*** PROVIDED RECORDS ***
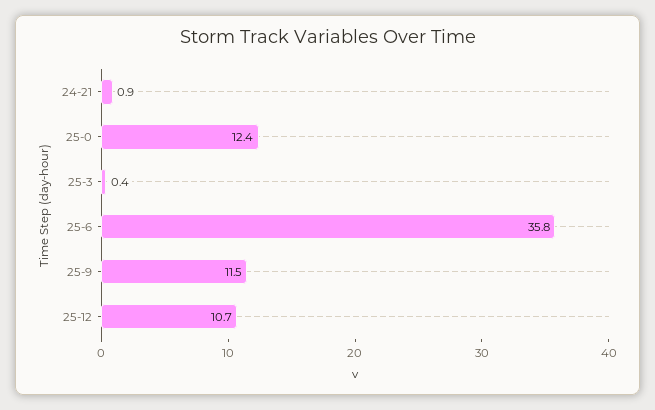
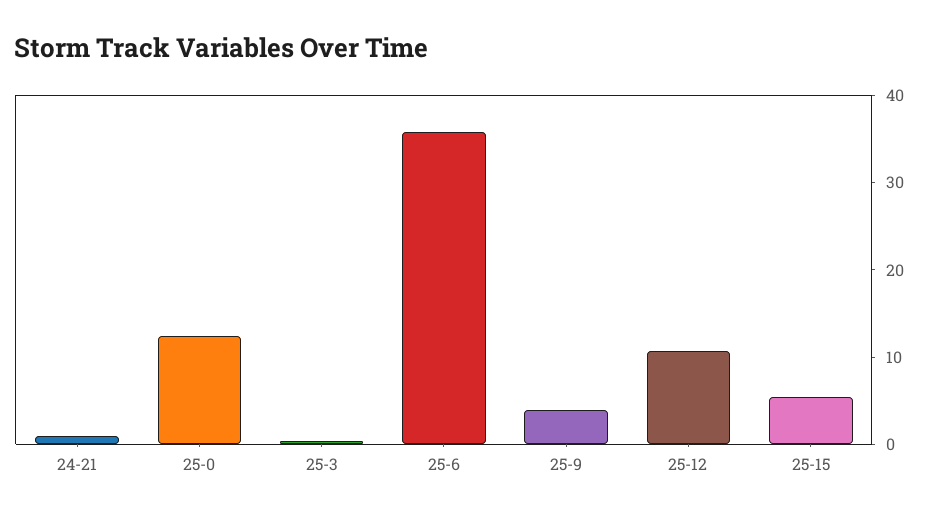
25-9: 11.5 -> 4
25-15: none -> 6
*** End of PROVIDED RECORDS ***
*** PROVIDED RECORDS ***
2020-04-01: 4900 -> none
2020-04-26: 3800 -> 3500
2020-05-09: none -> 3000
*** End of PROVIDED RECORDS ***
ABOUT THIS TASK :: Transcribe the records above exactly, beginning at the line that contains "2020-04-01: 4900 -> none" and ending with the line that contains "2020-05-09: none -> 3000", both included, and nothing else.

SOLUTION TO THE EXERCISE ::
2020-04-01: 4900 -> none
2020-04-26: 3800 -> 3500
2020-05-09: none -> 3000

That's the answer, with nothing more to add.